# Assigned task
Give again exactly the lines that run from the start of the records to the line holding "CMK | drug_id: 234 -> 239", both ends counted. Do not include the pictures.
################
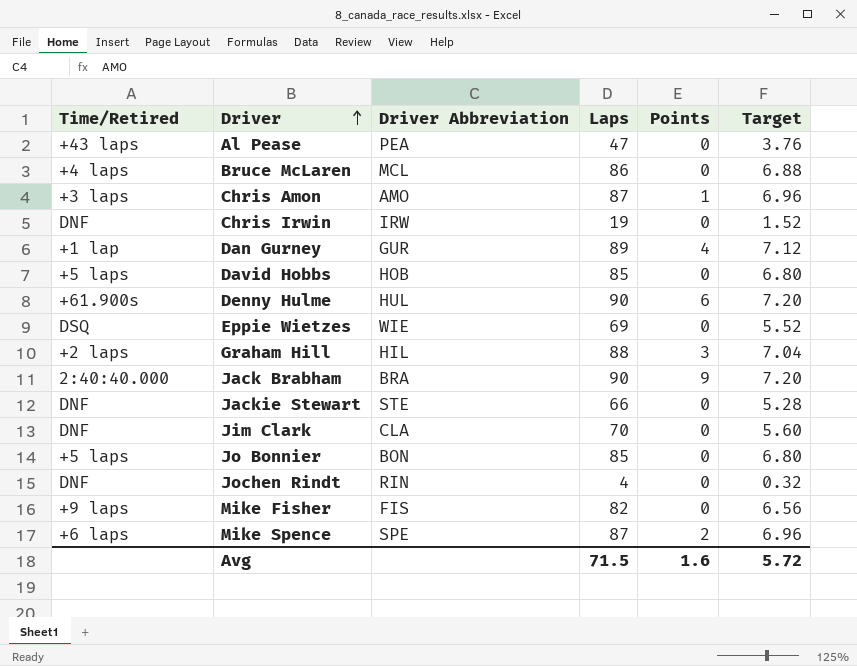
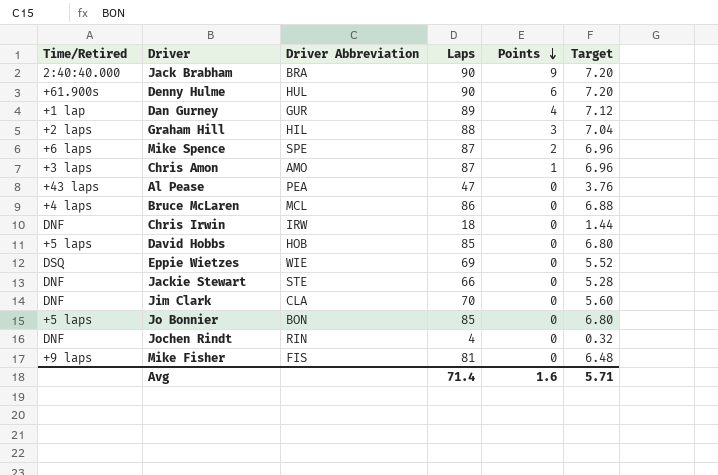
row order: Driver ascending -> Points descending
Chris Irwin | Laps: 19 -> 18
Chris Irwin | Target: 1.52 -> 1.44
Mike Fisher | Laps: 82 -> 81
Mike Fisher | Target: 6.56 -> 6.48
Avg | Laps: 71.5 -> 71.4
Avg | Target: 5.72 -> 5.71

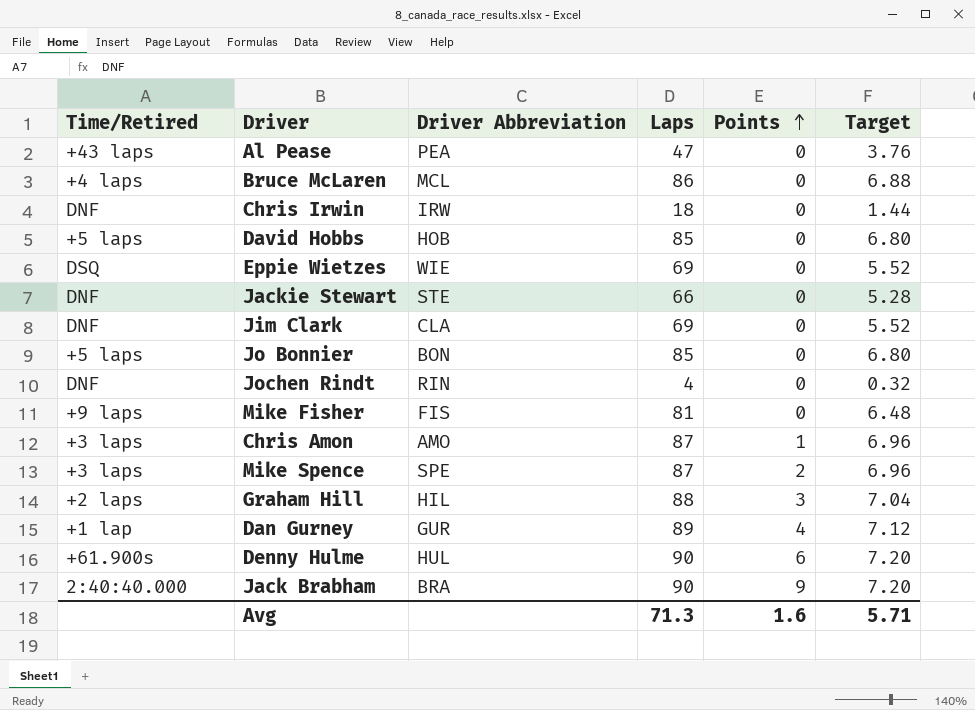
row order: Points descending -> Points ascending
Jim Clark | Laps: 70 -> 69
Jim Clark | Target: 5.60 -> 5.52
Mike Spence | Time/Retired: +6 laps -> +3 laps
Avg | Laps: 71.4 -> 71.3

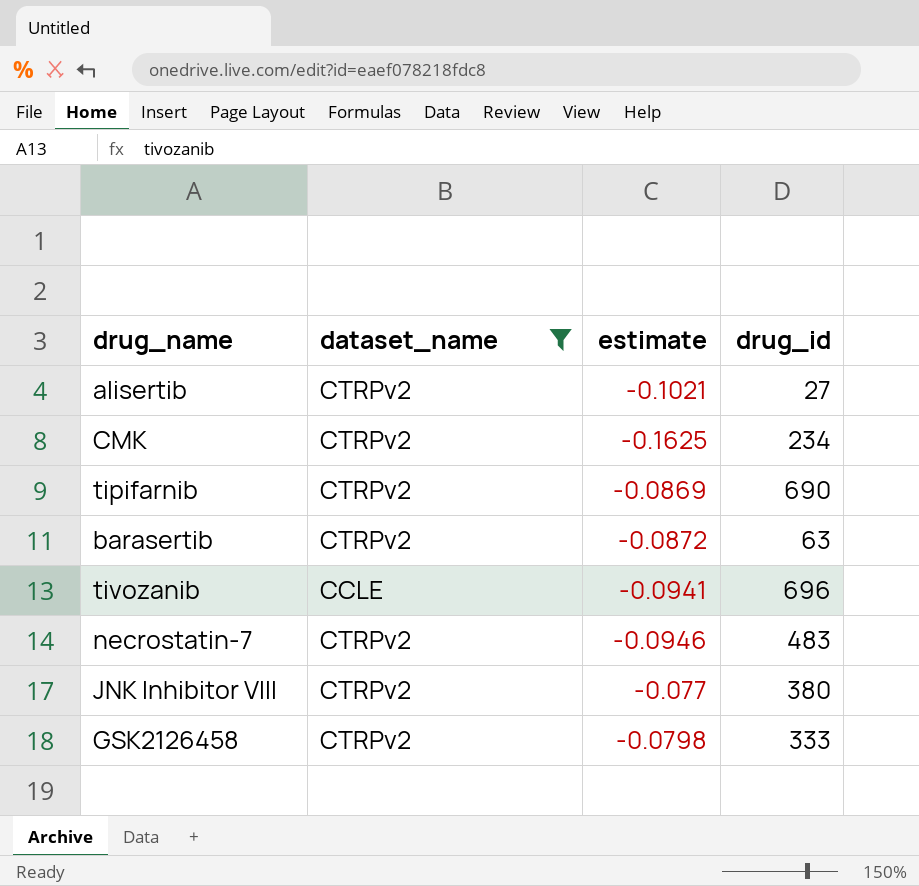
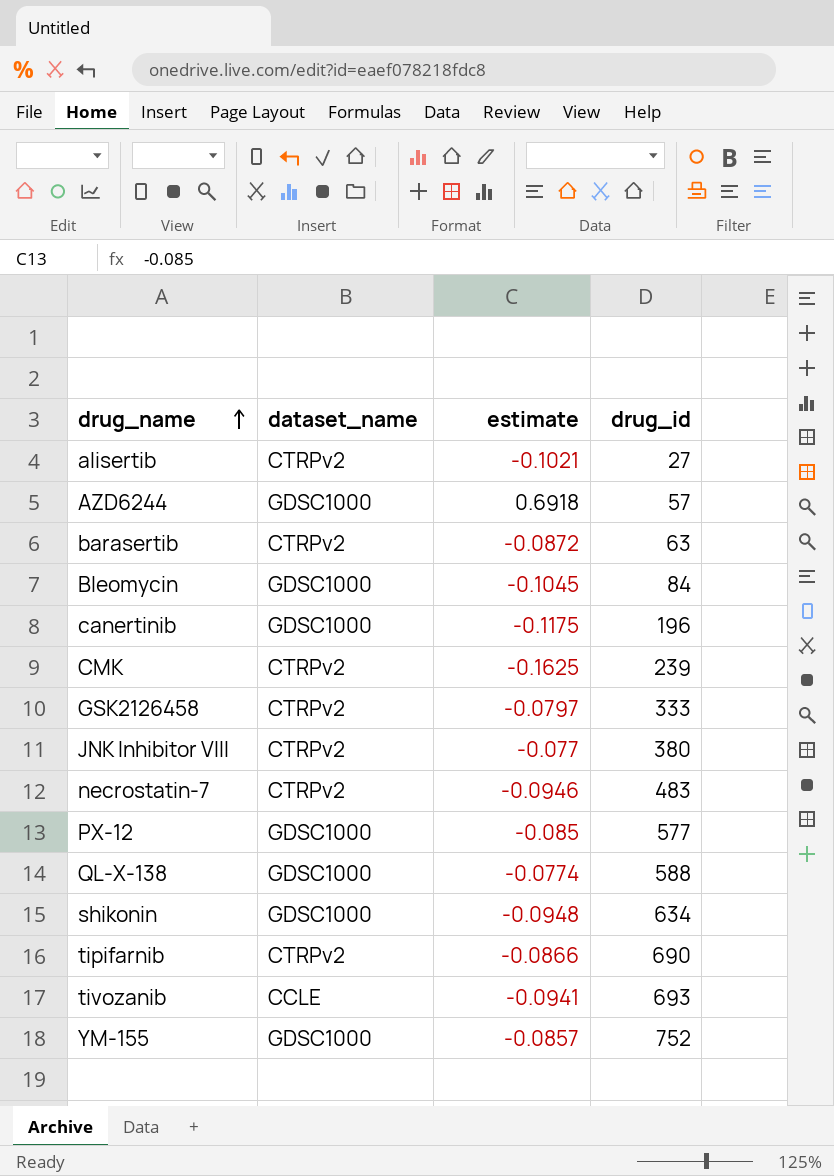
filter: dataset_name != GDSC1000 -> none
row order: none -> drug_name ascending
CMK | drug_id: 234 -> 239
GSK2126458 | estimate: -0.0798 -> -0.0797
tipifarnib | estimate: -0.0869 -> -0.0866
tivozanib | drug_id: 696 -> 693

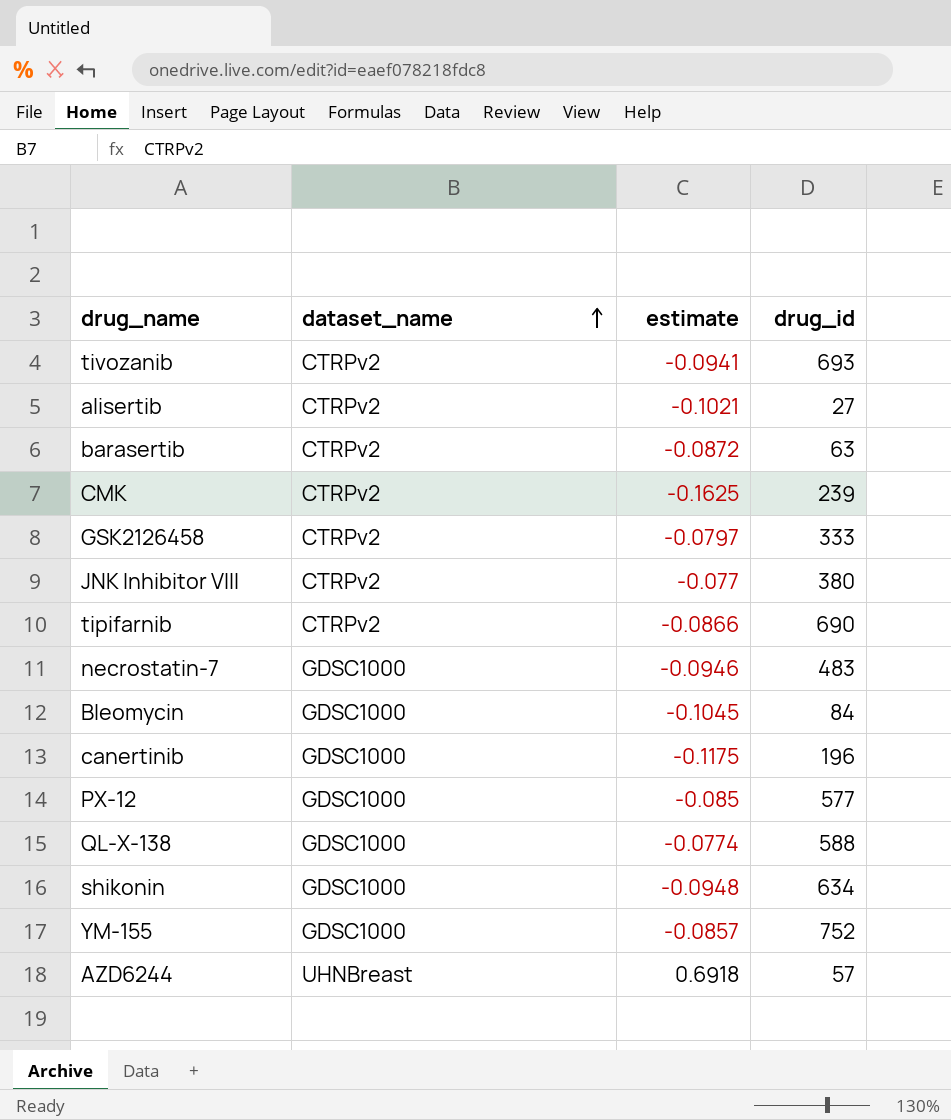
row order: drug_name ascending -> dataset_name ascending
tivozanib | dataset_name: CCLE -> CTRPv2
necrostatin-7 | dataset_name: CTRPv2 -> GDSC1000
AZD6244 | dataset_name: GDSC1000 -> UHNBreast

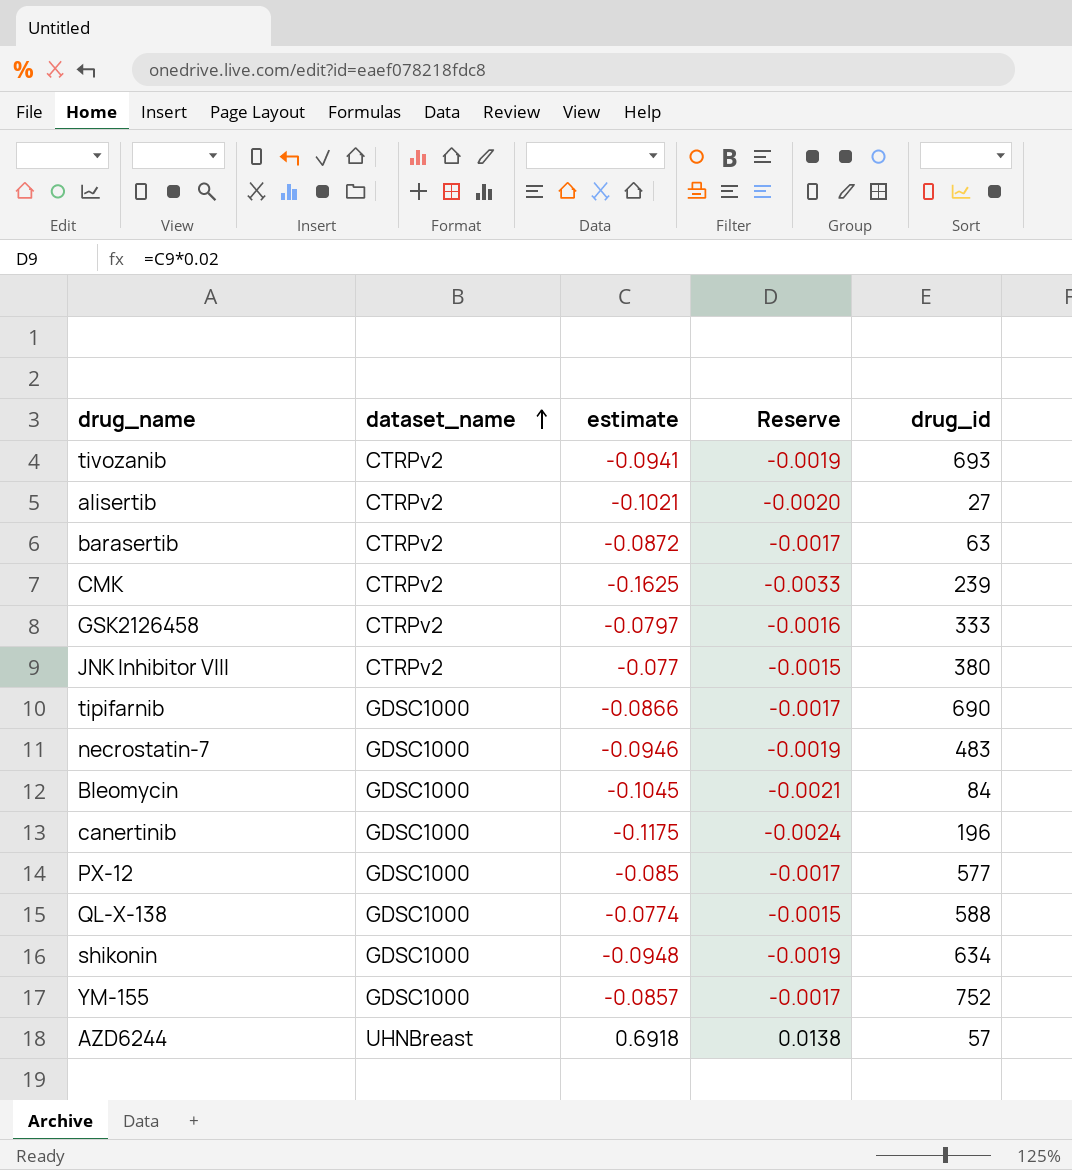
column Reserve | formula: none -> [estimate] * 0.02
tipifarnib | dataset_name: CTRPv2 -> GDSC1000

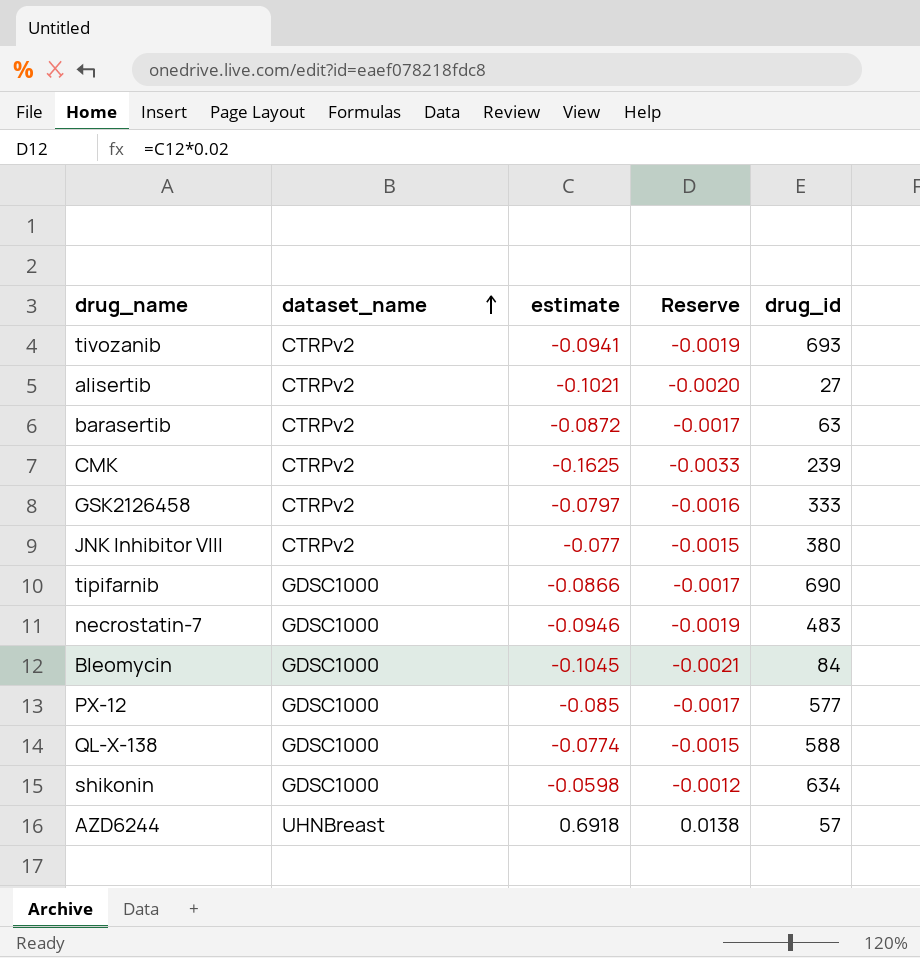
row canertinib: GDSC1000 | -0.1175 | -0.0024 | 196 -> none
row YM-155: GDSC1000 | -0.0857 | -0.0017 | 752 -> none
shikonin | estimate: -0.0948 -> -0.0598
shikonin | Reserve: -0.0019 -> -0.0012

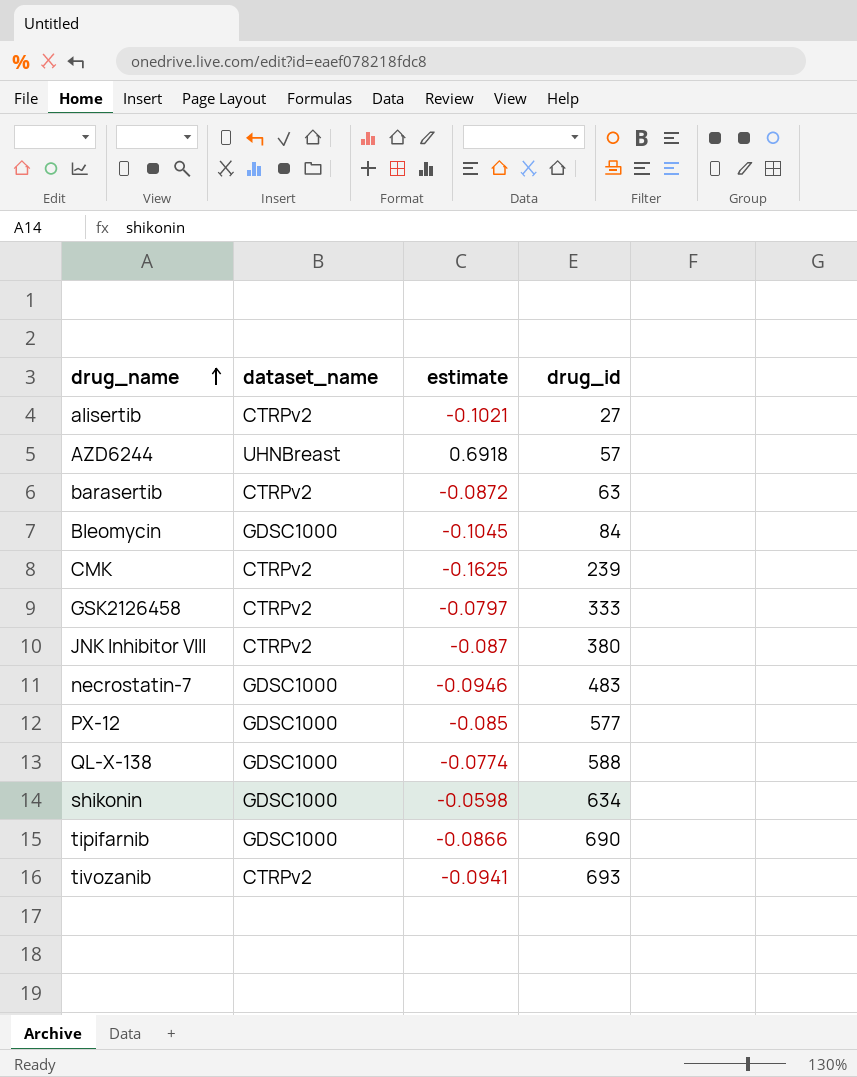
row order: dataset_name ascending -> drug_name ascending
column Reserve | formula: [estimate] * 0.02 -> none
JNK Inhibitor VIII | estimate: -0.077 -> -0.087

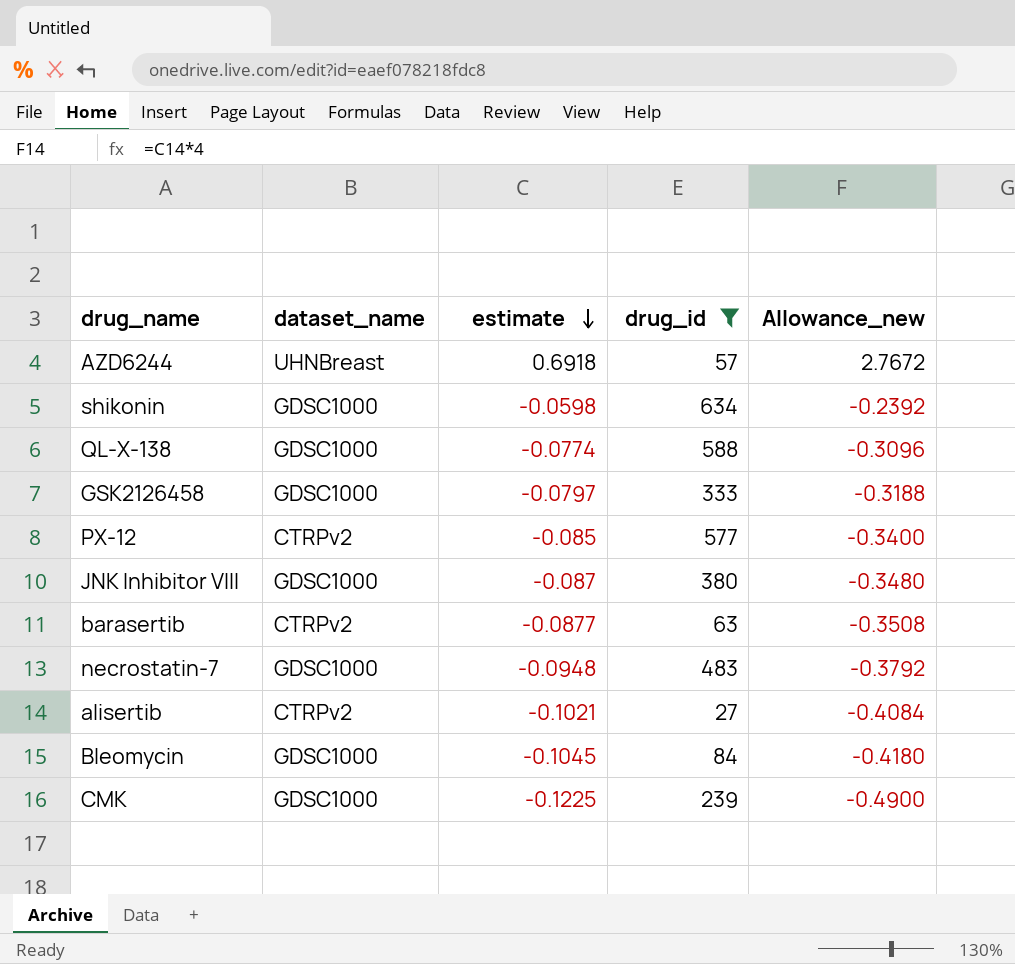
filter: none -> drug_id <= 634
row order: drug_name ascending -> estimate descending
column Allowance_new | formula: none -> [estimate] * 4
GSK2126458 | dataset_name: CTRPv2 -> GDSC1000
PX-12 | dataset_name: GDSC1000 -> CTRPv2
JNK Inhibitor VIII | dataset_name: CTRPv2 -> GDSC1000
barasertib | estimate: -0.0872 -> -0.0877
necrostatin-7 | estimate: -0.0946 -> -0.0948
CMK | dataset_name: CTRPv2 -> GDSC1000
CMK | estimate: -0.1625 -> -0.1225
################
# Answer for the task
row order: Driver ascending -> Points descending
Chris Irwin | Laps: 19 -> 18
Chris Irwin | Target: 1.52 -> 1.44
Mike Fisher | Laps: 82 -> 81
Mike Fisher | Target: 6.56 -> 6.48
Avg | Laps: 71.5 -> 71.4
Avg | Target: 5.72 -> 5.71

row order: Points descending -> Points ascending
Jim Clark | Laps: 70 -> 69
Jim Clark | Target: 5.60 -> 5.52
Mike Spence | Time/Retired: +6 laps -> +3 laps
Avg | Laps: 71.4 -> 71.3

filter: dataset_name != GDSC1000 -> none
row order: none -> drug_name ascending
CMK | drug_id: 234 -> 239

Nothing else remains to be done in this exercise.